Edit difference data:
▽

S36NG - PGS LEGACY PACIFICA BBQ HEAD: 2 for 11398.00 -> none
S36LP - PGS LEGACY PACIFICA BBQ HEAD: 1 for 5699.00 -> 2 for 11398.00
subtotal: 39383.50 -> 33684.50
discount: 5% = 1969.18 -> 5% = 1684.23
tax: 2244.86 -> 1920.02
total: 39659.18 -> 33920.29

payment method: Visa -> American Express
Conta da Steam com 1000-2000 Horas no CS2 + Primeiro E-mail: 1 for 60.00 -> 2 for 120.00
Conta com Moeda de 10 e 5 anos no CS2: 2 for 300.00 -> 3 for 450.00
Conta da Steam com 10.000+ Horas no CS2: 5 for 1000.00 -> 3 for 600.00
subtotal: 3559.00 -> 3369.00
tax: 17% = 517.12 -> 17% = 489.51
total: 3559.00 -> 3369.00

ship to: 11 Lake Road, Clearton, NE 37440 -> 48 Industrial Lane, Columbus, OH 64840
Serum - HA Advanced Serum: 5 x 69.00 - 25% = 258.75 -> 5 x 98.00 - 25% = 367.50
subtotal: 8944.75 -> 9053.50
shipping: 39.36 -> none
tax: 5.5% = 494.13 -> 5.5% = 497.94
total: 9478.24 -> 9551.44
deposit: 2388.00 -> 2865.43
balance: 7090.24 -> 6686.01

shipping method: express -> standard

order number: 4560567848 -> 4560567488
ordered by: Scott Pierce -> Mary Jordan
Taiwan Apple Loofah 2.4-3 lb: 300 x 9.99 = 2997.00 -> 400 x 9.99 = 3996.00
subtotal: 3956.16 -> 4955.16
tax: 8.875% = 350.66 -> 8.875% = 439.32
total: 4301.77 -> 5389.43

△

[How to complete this task]
Copy out only the lines running from the beginning of the data to the line with "total: 39659.18 -> 33920.29", both ends included.

[Solved exercise]
S36NG - PGS LEGACY PACIFICA BBQ HEAD: 2 for 11398.00 -> none
S36LP - PGS LEGACY PACIFICA BBQ HEAD: 1 for 5699.00 -> 2 for 11398.00
subtotal: 39383.50 -> 33684.50
discount: 5% = 1969.18 -> 5% = 1684.23
tax: 2244.86 -> 1920.02
total: 39659.18 -> 33920.29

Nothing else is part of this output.